Brilla en tu labio la humedad del vino
que acabas de beber. La delicada
gota lenta despierta en tu sonrisa
una flor de cristal en miniatura.
Y al sentirla mi labio ya no sabe,
entre lo que ha besado y ha sorbido,
cuál de tantas dulzura lo enajena,
si empieza en ti la sed, si en ti termina.




HIJA

Conocerás la luz, el mar variable
que precede al origen y es ulterior al mundo,
las laboriosas hormigas dispersas por la senda
repitiendo el afán inútil de los hombres.
Conocerás la sed del agua y la del vino
y aquella de los cuerpos más terrible
que no querrás saciar ni acaso puedas nunca.
Conocerás la llama, la rosa y el cristal.
La dicha desde luego conocerás un poco,
suave nube sin aire que pasó
y no ha pasado, la desatada música
que es, igual que el tiempo, un artificio.
No podría olvidar las injusticias
que harás y que han de hacerte,
el grito, la pared, la muchedumbre,
las incontables horas de ajetreo
precisas cada día si quieres resolver
un ínfimo momento sosegado,
y esa noche de lluvia en que estás muy sola.
Conocerás también la estatua, el libro,
el espejo, el relámpago y la taza,
la sangre que discurre buscando una salida,
la mosca pertinaz, la inapartable muerte
que no ha de consentir que te conozcas.
Un sueño sin piedad sabe tus días.
Números, padres, ríos, sombras, luna
-espléndido dolor- te aguardan. Nace.




CERVEZA

Grata como susurro al escanciarte, en la memoria
de noches calurosas al borde de un abismo de besos,
entre brazos que habrán palidecido,
con tu presencia derramada me encuentro a cualquier hora
de la edad que hoy arrastro igual que a piedra.
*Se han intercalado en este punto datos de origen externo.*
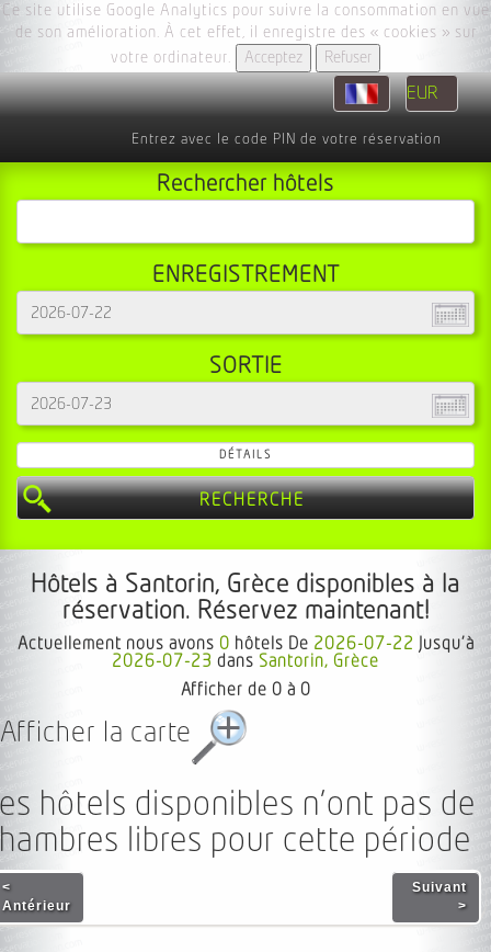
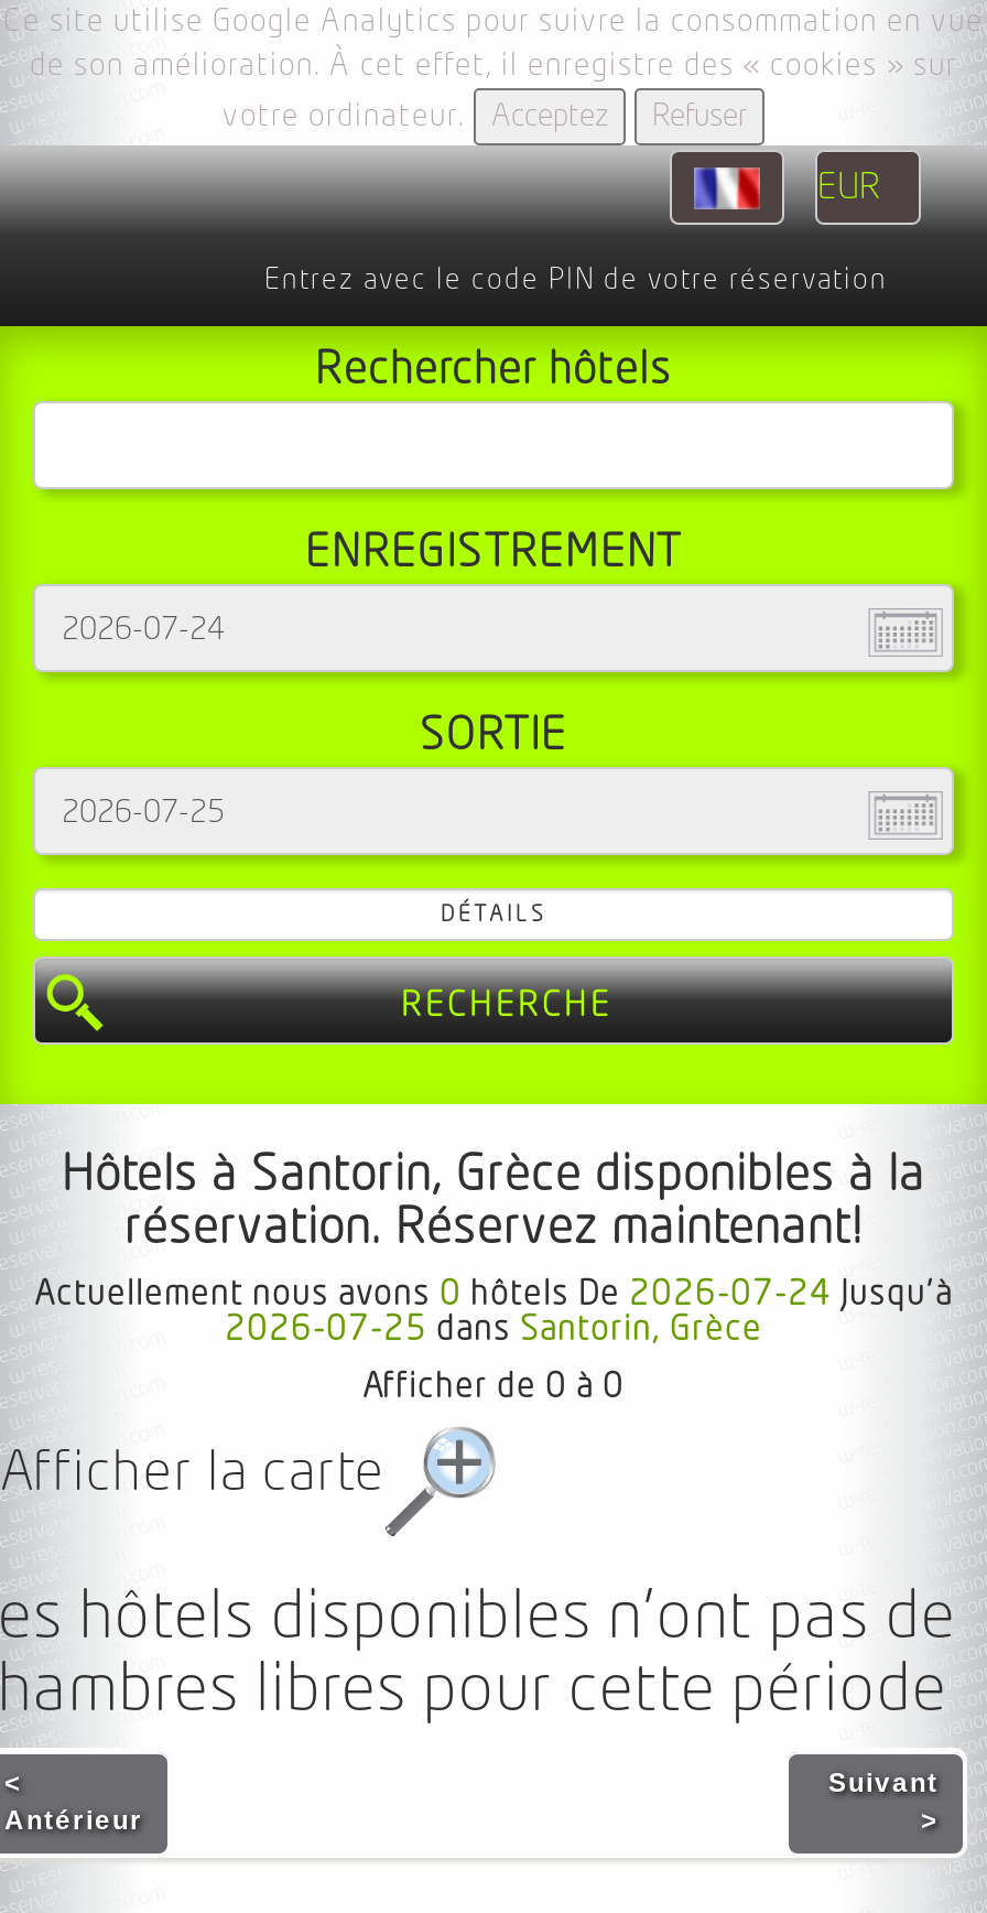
[17,635,474,653] Actuellement nous avons 0 hôtels De 2026-07-22 Jusqu’à -> [34,1276,953,1311] Actuellement nous avons 0 hôtels De 2026-07-24 Jusqu’à
[112,653,379,670] 2026-07-23 dans Santorin, Grèce -> [225,1311,762,1347] 2026-07-25 dans Santorin, Grèce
Tú eres ya para mí más que un amor gozosa
manera noble de estar conmigo a buenas
con que quisiera perdurar hasta las nubes últimas,
en la boca tu amargo sabor sabio
y ofrecida a la mano y deliciosa
igual que cuerpo a nuestro antiguo afán tendido.

Hoy te tomo con sed insoportable
de juventud, en cálices comunes
que apuro al discurrir las anodinas horas
a la caducidad abandonadas.

Sáciame, mientras caigo como hoja
enferma de existencia consumida, a tu modo cordial de suave soledad,
espuma deleitosa,
fresco amargor de quien espero sepa
un rato devolverme los días que pasaron,
de amable dios tardío sangre rubia.




AL AMIGO (CARLOS AURTENETXE)

Hosca es la tarde y hosca como aquella
de tempestad
vivida juntos
que separó los rostros,
los metales fraternos que hemos sido,
la tarde que dispuso en montones de herrumbre,
mojada por la lluvia la memoria.
Ya nada nos exime de velar
la consabida pequeñez de los hombres
bajo la lluvia, ni de otorgarle a esa fatiga
minuciosa los sones implacable con que triunfa
el dolor y prevalece
al fin de cuerpo en cuerpo.
El cielo está enfoscado y sé que llueve
y sé que cumplo ese feroz designio
de hallarse lejos,
de hallarse lejos bajo nubes anónimas
si anoto ahora cuando calla
el tenaz habitante de mi tumba.
Me acojo a tus palabras, hilos negros
que ayer tendiste trabajosamente
en rincones nocturnos de cuartos fríos,
y a tu amistad donde perdura intacta
la imagen de aquel mar azul que está contigo ahora,
esparciendo no sé si en calma, si hosco
como esta tarde de chubascos
y de tinieblas, sobre rocas
despreocupadas de nuestro afán,
libres de nuestra ingente incertidumbre,
la blanca, la dulce espuma de haberte conocido.
Amordazado por la oscuridad,
mientras la tarde igual que vida humana se derrumba
preservaré por si existierea el alba de otro día
mis pocas y entrañables ilusiones:
el mar, nuestra ciudad y reencontrarte.